The manor of Ivybridge, partly in this parish, belonged for several descents to the family of De Ponte Hederæ or Ivybridge, from whom it appears to have passed by marriage to Bonville. Lord Bonville gave it to his natural son, John Bonville, who gave it to his natural son of the same name. The last-mentioned John Bonville was founder of the family of Bonville, of Ivybridge, which continued for several descents. The heiress of this family brought the manor of Ivybridge to Croker, of Lyneham. It is now the property of Sir John Lemon Rogers, Bart.
The manor of Strode, in this parish, was the ancient property and residence of the Strodes, who possessed it in the reign of Henry III., and probably at an earlier period. About a century ago, it was alienated on a long lease for 500 years, now vested in Mr. Sampson Croker, having been purchased, about 1788, of H. Legassick, Esq.
The manor of Worthiheale, or Worthele, belonged, in the reign of Edward I., to the Pynes, afterwards to the Topcliffes. It is now the property of Edmund Pollexfen Bastard, Esq. M. P., having been purchased, not many years ago, of the family of Rich, who, in a monumental inscription in the parish church, are said to have possessed it for four centuries.
The manor and barton of Ludbrooke, partly in this parish and partly in Modbury, were for many generations in the family of Moysey, from whom they passed by descent to the late N. A. Bartlett, Esq., of Modbury. Ludbrooke is now the property and residence of his son, the Rev. N. A. Bartlett.

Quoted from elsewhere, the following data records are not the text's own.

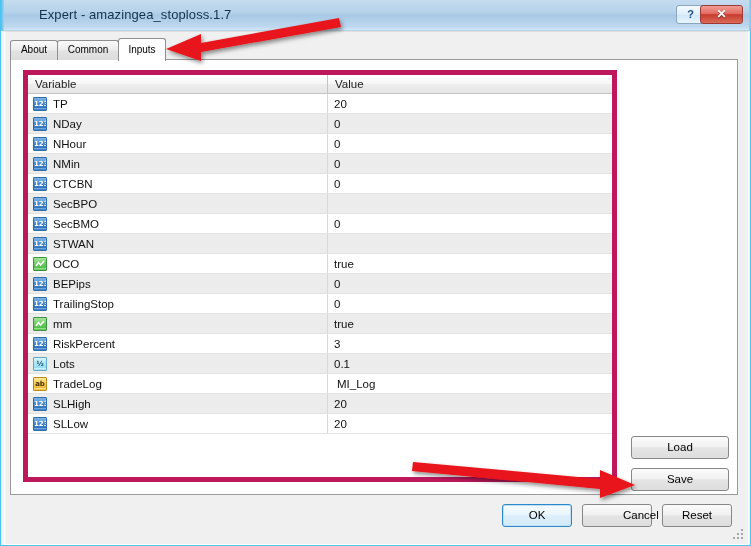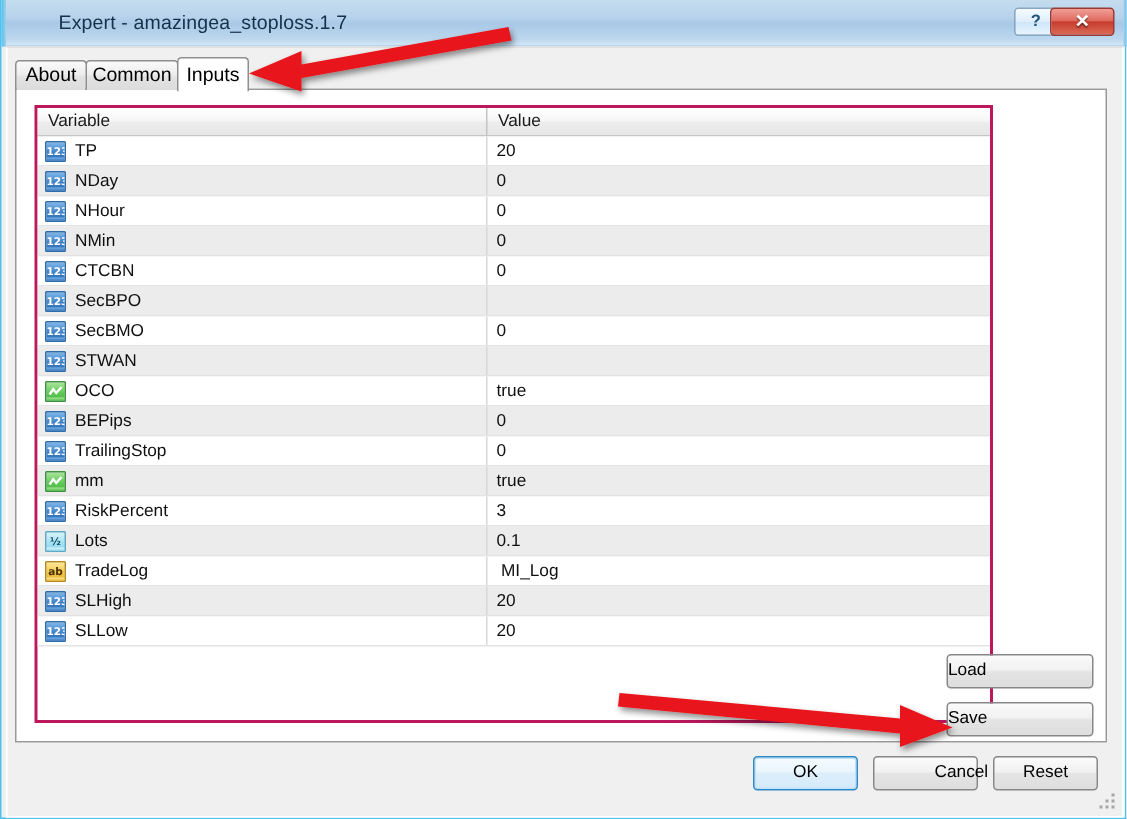"About" .tab { font-size: 13px -> 10px }
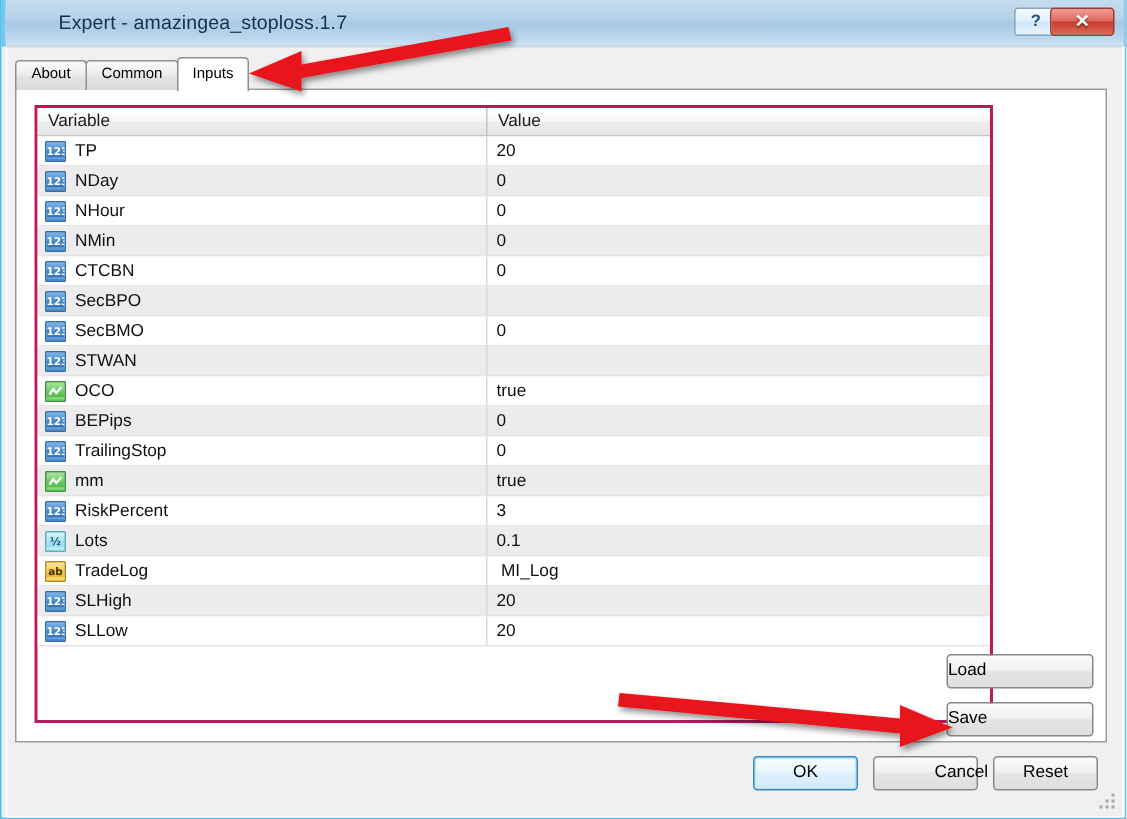"Variable" #param-table { border: 2px solid #be185d -> 5px solid #be185d; width: 639px -> 594px }
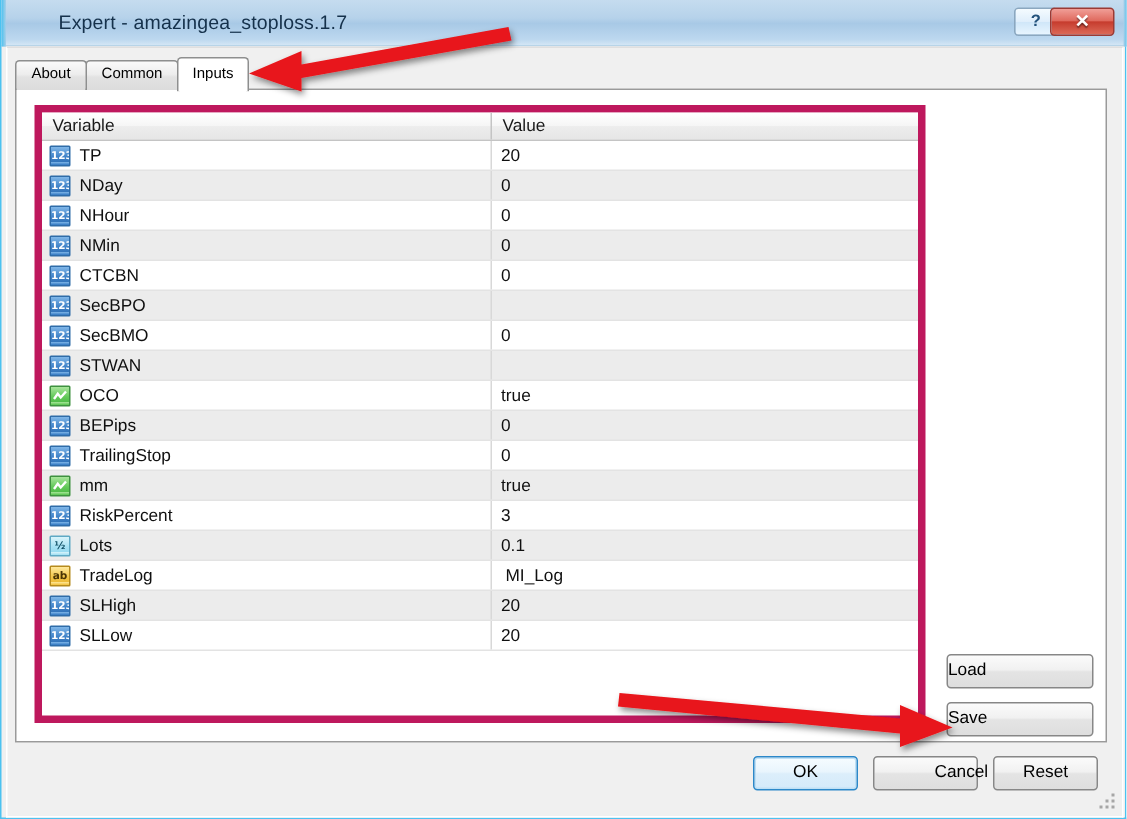"Load" .sidebtn { text-align: none -> center }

Preston or Pruteston, in this parish, belonged for many years to a branch of the Fortescue family. It was purchased in 1738 of Hugh Fortescue, Lord Clinton, by Courteney Crocker, Esq., of Lyneham, from whom it descended to Thomas Hillersdon Bulteel, Esq., the present proprietor.
In the parish church is an ancient monument (probably of the Strachleigh family) without inscription, also that of William Strachleigh, the last heir male of that family, who died in 1583, and his wife, the heiress of Gould. The heiress of Strachleigh married Christopher Chudleigh, son and heir of Sir Richard Chudleigh, Knight. The church of Ermington belonged to the priory of Montacute in Somersetshire. A moiety of the rectory now forms a sinecure clerical benefice, in the patronage of John Burridge Cholwich, Esq. The other moiety is a lay impropriation, vested in John Bulteel, Esq. The vicarage is in the alternate gift of the crown and of Mr. Cholwich.
EXBOURNE, in the hundred of Black Torrington and in the deanery of Oakhampton, lies about five miles from Hatherleigh, and about the same distance from Oakhampton. There is a cattle-fair at Exbourne on the third Monday in April.
The manor belonged to the ancient family of Moels or Mules, till the reign of Edward III., and was afterwards successively in those of Prous and Chudleigh. It was sold by the latter to Every, by whom it had been again alienated before 1600. This manor belonged, in 1774, to the Rev. Christopher Lethbridge (fn. n10), and is now the property of Sir Thomas Lethbridge, Bart.